Pendahuluan
Orde Baru adalah periode dalam sejarah politik Indonesia yang dimulai dengan pengambilalihan kekuasaan oleh Jenderal Soeharto setelah tragedi G30S/PKI pada 1966 hingga lengsernya pada tahun 1998. Pemerintahan Orde Baru mengubah banyak aspek kehidupan termasuk cara pemerintah berurusan dengan pihak oposisi.
Penindasan Oposisi
Dalam masa pemerintahan Orde Baru, pemerintah mencoba membungkam suara pihak oposisi yang berusaha mencabar kekuasaan pemerintah. Ini dilakukan melalui upaya-upaya pengekangan kebebasan berbicara, penahanan politik, dan tindakan keras terhadap demonstrasi.
Pemerintah Orde Baru menggunakan Badan Intelijen Negara (BIN) dan TNI untuk mengawasi dan menindak pihak oposisi. Beberapa oposisi yang menonjol seperti Ahmad Sumargono, Sri Bintang Pamungkas, hingga tokoh gerakan mahasiswa seperti Budiman Sujatmiko pernah merasakan penindasan politik tersebut.
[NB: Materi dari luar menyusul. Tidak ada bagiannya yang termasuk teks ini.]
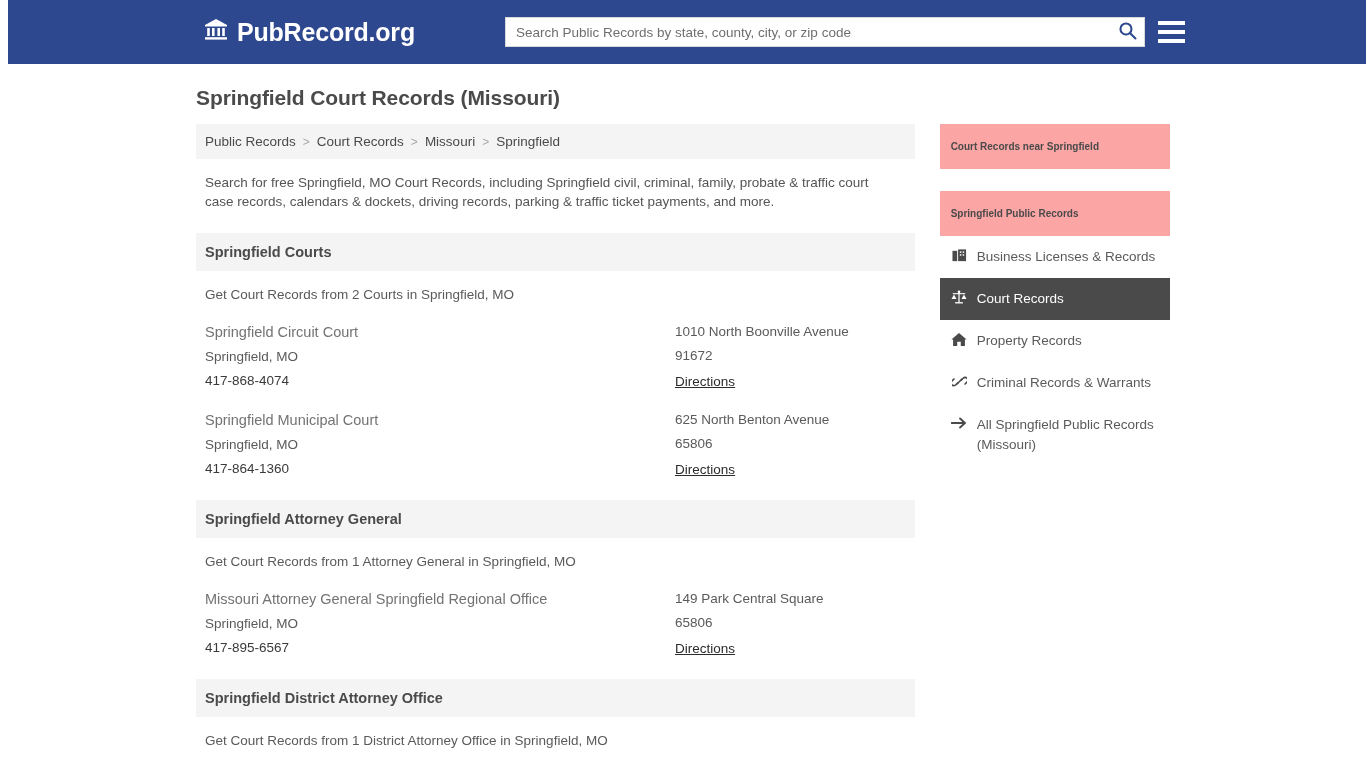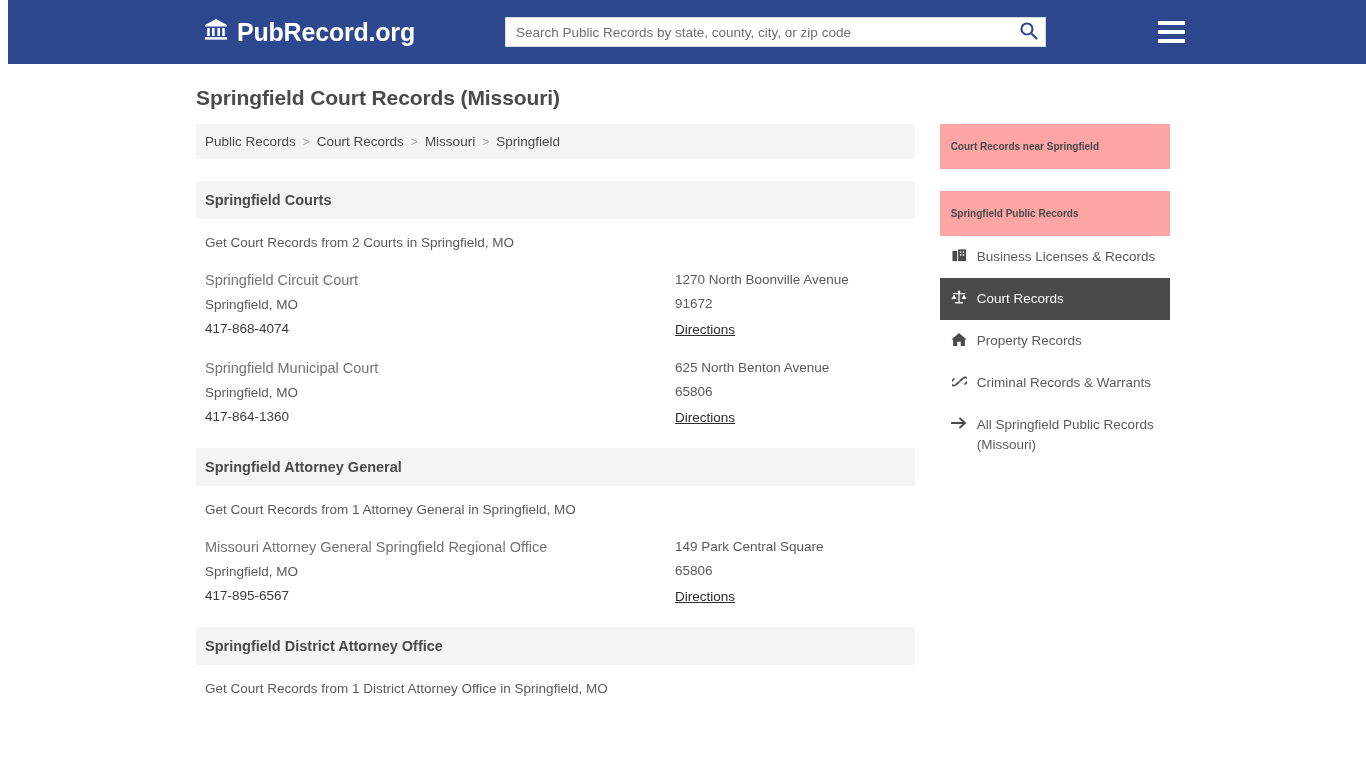--- a/index.html
+++ b/index.html
@@ -29,21 +29,21 @@
     font-size: 25px;
     font-weight: bold;
     letter-spacing: -0.2px;
     white-space: nowrap;
   }
   .brand-icon { display: block; }
   .search-wrap {
     position: absolute;
     left: 497px;
     top: 17px;
-    width: 541px;
+    width: 640px;
     height: 30px;
     background: #ffffff;
     border: 1px solid #d8d8d8;
     display: flex;
     align-items: center;
   }
   .search-input {
     flex: 1;
     height: 100%;
     border: 0;
@@ -254,32 +254,33 @@
     <div class="breadcrumb">
       <span class="crumb">Public Records</span>
       <span class="sep">&gt;</span>
       <span class="crumb">Court Records</span>
       <span class="sep">&gt;</span>
       <span class="crumb">Missouri</span>
       <span class="sep">&gt;</span>
       <span class="crumb">Springfield</span>
     </div>
 
+    <div class="intro">Search for free Springfield, MO Court Records, including Springfield civil, criminal, family, probate &amp; traffic court case records, calendars &amp; dockets, driving records, parking &amp; traffic ticket payments, and more.</div>
 
     <div class="section-head">Springfield Courts</div>
     <div class="section-sub">Get Court Records from 2 Courts in Springfield, MO</div>
 
     <div class="listing">
       <div class="listing-left">
         <div class="listing-name">Springfield Circuit Court</div>
         <div class="listing-line">Springfield, MO</div>
         <div class="listing-phone">417-868-4074</div>
       </div>
       <div class="listing-right">
-        <div class="listing-addr">1270 North Boonville Avenue</div>
+        <div class="listing-addr">1010 North Boonville Avenue</div>
         <div class="listing-addr">91672</div>
         <a class="directions">Directions</a>
       </div>
     </div>
 
     <div class="listing">
       <div class="listing-left">
         <div class="listing-name">Springfield Municipal Court</div>
         <div class="listing-line">Springfield, MO</div>
         <div class="listing-phone">417-864-1360</div>

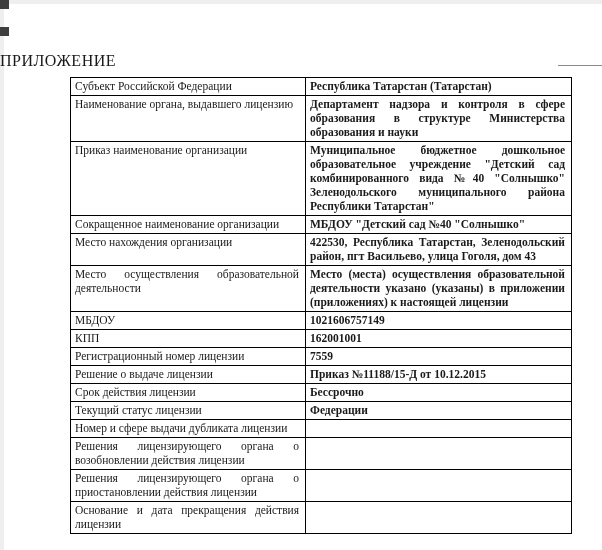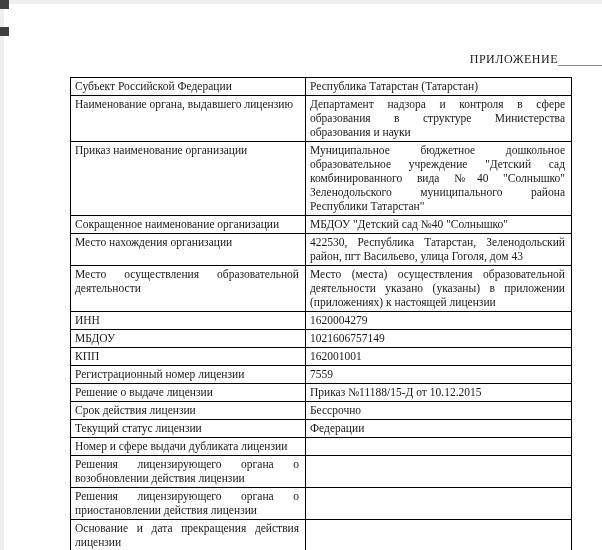--- a/index.html
+++ b/index.html
@@ -38,22 +38,21 @@
     background: #3f3f3f;
   }
   .corner-square.one { top: 0; left: 0; }
   .corner-square.two { top: 27px; left: 0; }
 
   .header-label {
     position: absolute;
     top: 52px;
     left: 0;
     width: 558px;
-    text-align: right;
-    font-size: 12px;
+    font-size: 16px;
     letter-spacing: 0.5px;
     white-space: nowrap;
   }
   .header-rule {
     position: absolute;
     top: 65px;
     left: 558px;
     right: 0;
     border-top: 1px solid #8a8a8a;
     height: 0;
@@ -71,21 +70,21 @@
   }
   table.license-table td {
     border: 1px solid #000000;
     vertical-align: top;
     padding: 1px 6px 2px 4px;
     text-align: justify;
     overflow: hidden;
     word-wrap: break-word;
   }
   td.label-cell { width: 224px; }
-  td.value-cell { width: 255px; }
+  td.value-cell { width: 255px; font-weight: bold; }
 </style>
 </head>
 <body>
 
 <div class="page">
 
   <div class="edge-top"></div>
   <div class="edge-left"></div>
   <div class="corner-square one"></div>
   <div class="corner-square two"></div>
@@ -111,24 +110,20 @@
           <td class="label-cell">Сокращенное наименование организации</td>
           <td class="value-cell">МБДОУ "Детский сад №40 "Солнышко"</td>
         </tr>
         <tr>
           <td class="label-cell">Место нахождения организации</td>
           <td class="value-cell">422530, Республика Татарстан, Зеленодольский район, пгт Васильево, улица Гоголя, дом 43</td>
         </tr>
         <tr>
           <td class="label-cell">Место осуществления образовательной деятельности</td>
           <td class="value-cell">Место (места) осуществления образовательной деятельности указано (указаны) в приложении (приложениях) к настоящей лицензии</td>
-        </tr>
-        <tr>
-          <td class="label-cell">ИНН</td>
-          <td class="value-cell">1620004279</td>
         </tr>
         <tr>
           <td class="label-cell">МБДОУ</td>
           <td class="value-cell">1021606757149</td>
         </tr>
         <tr>
           <td class="label-cell">КПП</td>
           <td class="value-cell">162001001</td>
         </tr>
         <tr>

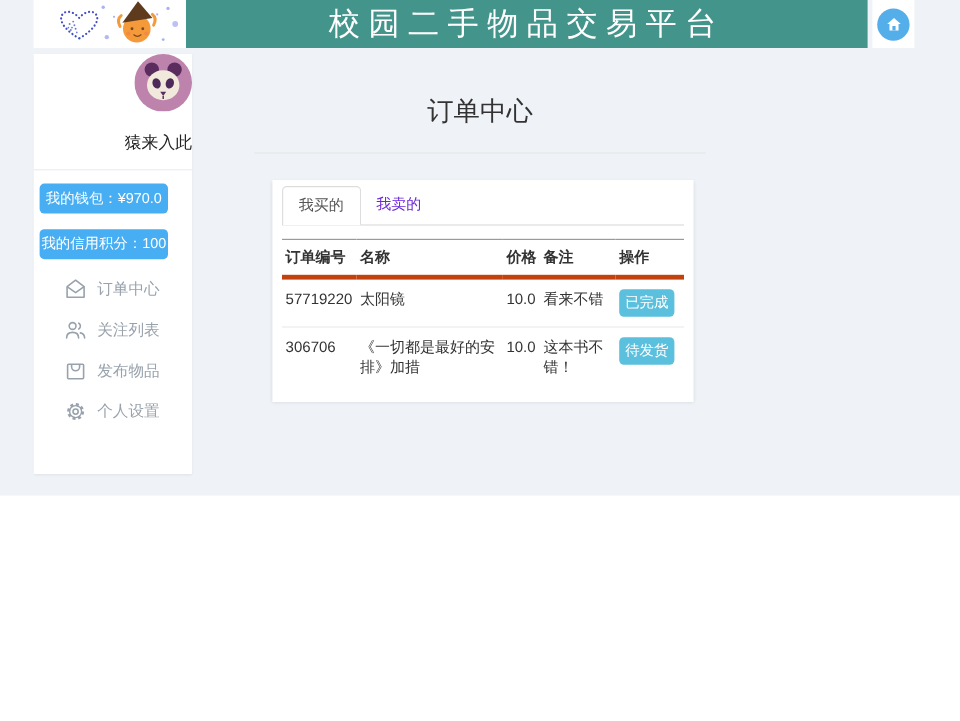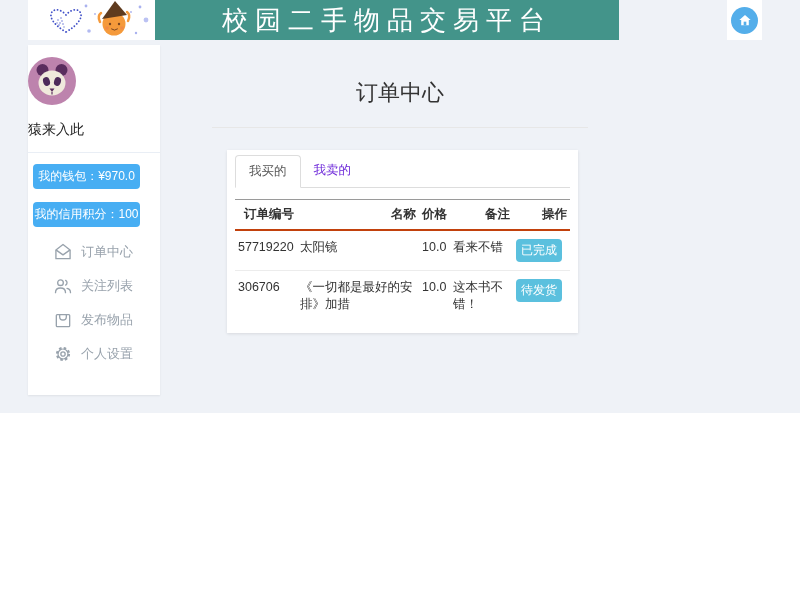--- a/index.html
+++ b/index.html
@@ -3,32 +3,32 @@
 <meta charset="utf-8">
 <style>
   * { margin:0; padding:0; box-sizing:border-box; }
   html,body { background:#ffffff; }
   body { font-family:"Liberation Sans","DejaVu Sans",sans-serif; }
   .page { position:relative; width:800px; height:601px; overflow:hidden; background:#ffffff; }
   .app-bg { position:absolute; left:0; top:0; width:800px; height:413px; background:#eff2f7; }
 
   
   .logo-box { position:absolute; left:28px; top:0; width:127px; height:40px; background:#ffffff; }
-  .header-bar { position:absolute; left:155px; top:0; width:464px; height:40px; background:#43948a;
+  .header-bar { position:absolute; left:155px; top:0; width:568px; height:40px; background:#43948a;
                 color:#ffffff; text-align:center; line-height:40px; font-size:26px; letter-spacing:7px;
                 font-family:"DejaVu Serif","Liberation Serif",serif; white-space:nowrap; overflow:hidden; }
   .home-box { position:absolute; left:727px; top:0; width:35px; height:40px; background:#ffffff;
               display:flex; align-items:center; justify-content:center; }
   .home-circle { width:27px; height:27px; border-radius:50%; background:#54aeea;
                  display:flex; align-items:center; justify-content:center; cursor:pointer; }
 
   
   .sidebar { position:absolute; left:28px; top:45px; width:132px; height:350px; background:#ffffff;
              box-shadow:0 1px 2px rgba(0,0,0,.07); }
-  .profile { text-align:left; padding-top:12px; }
+  .profile { text-align:right; }
   .profile .name { margin-top:12px; font-size:14px; color:#222; }
   .sb-sep { height:1px; background:#e9eef5; margin:13px 0 0 0; }
   .badge-btn { margin:11px 20px 0 5px; height:25px; line-height:25px; background:#47aef3; color:#ffffff;
                font-size:12px; text-align:center; border-radius:4px; cursor:pointer; white-space:nowrap; }
   .badge-btn + .badge-btn { margin-top:13px; }
   .menu { margin-top:8px; }
   .menu-item { height:34px; display:flex; align-items:center; padding-left:25px; cursor:pointer;
                color:#98a2ac; font-size:13px; }
   .menu-item .mi { width:20px; height:20px; margin-right:8px; color:#98a2ac; flex:0 0 auto; }
 
@@ -42,21 +42,21 @@
   .tabs { display:flex; border-bottom:1px solid #ddd; }
   .tab { font-size:12.5px; padding:7px 13px; cursor:pointer; margin-bottom:-1px; }
   .tab.active { color:#555; background:#fff; border:1px solid #ddd; border-bottom:1px solid #fff;
                 border-radius:4px 4px 0 0;text-align:right; }
   .tab.link { color:#6d28d9; }
 
   table.orders { width:100%; border-collapse:collapse; table-layout:fixed; margin-top:11px;
                  font-size:12.5px; color:#333; border-top:1px solid #9a9a9a; }
   table.orders col.c1{width:62px} table.orders col.c2{width:122px} table.orders col.c3{width:31px}
   table.orders col.c4{width:63px} table.orders col.c5{width:57px}
-  table.orders th { text-align:right; font-weight:bold; padding:6px 3px; border-bottom:2px solid #c2410c; }
+  table.orders th { text-align:left; font-weight:bold; padding:6px 3px; border-bottom:4px solid #c2410c; }
   table.orders td { padding:8px 3px; vertical-align:top; word-break:break-all; line-height:1.35; }
   table.orders tbody tr + tr td { border-top:1px solid #ececec; }
   .btn-action { display:inline-block; background:#5bc0de; color:#fff; border:none; border-radius:4px;
                 font-size:12px; padding:3px 5px; cursor:pointer; font-family:inherit; white-space:nowrap; }
 </style>
 </head>
 <body>
 
 <div class="page">
   <div class="app-bg"></div>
Penyensoran Media dan Kontrol Informasi
Orde Baru juga dikenal dengan kontrol ketatnya terhadap media. Ada banyak kasus dimana pihak oposisi tidak mendapatkan ruang dalam media massa untuk menyuarakan pendapat atau kritiknya. Sejumlah media yang berusaha kritis terhadap pemerintah pun harus mengalami pembredelan.
Implikasinya
Penindasan pihak oposisi telah mempengaruhi proses demokratisasi di Indonesia dan menciptakan ketakutan dan kecemasan bagi para penentang politik pemerintah. Selain itu, tindakan tersebut juga merusak keseimbangan kekuasaan dan merusak kebebasan berbicara dan berpikir kritis di Indonesia.
Kesimpulan
Kebijakan pemerintah Orde Baru terhadap pihak oposisi dapat dikatakan represif dan otoriter. Upaya penindasan dilakukan melalui berbagai cara, baik melalui penahanan politik maupun pembredelan media. Ini merupakan bagian penting dari upaya pemerintah Orde Baru untuk mempertahankan kontrol dan kekuasaan mereka di Indonesia. Meski pada akhirnya, suara rakyat tidak bisa dibungkamkan dan reformasi terjadi, mencabut kuasa Orde Baru dari tangan Soeharto.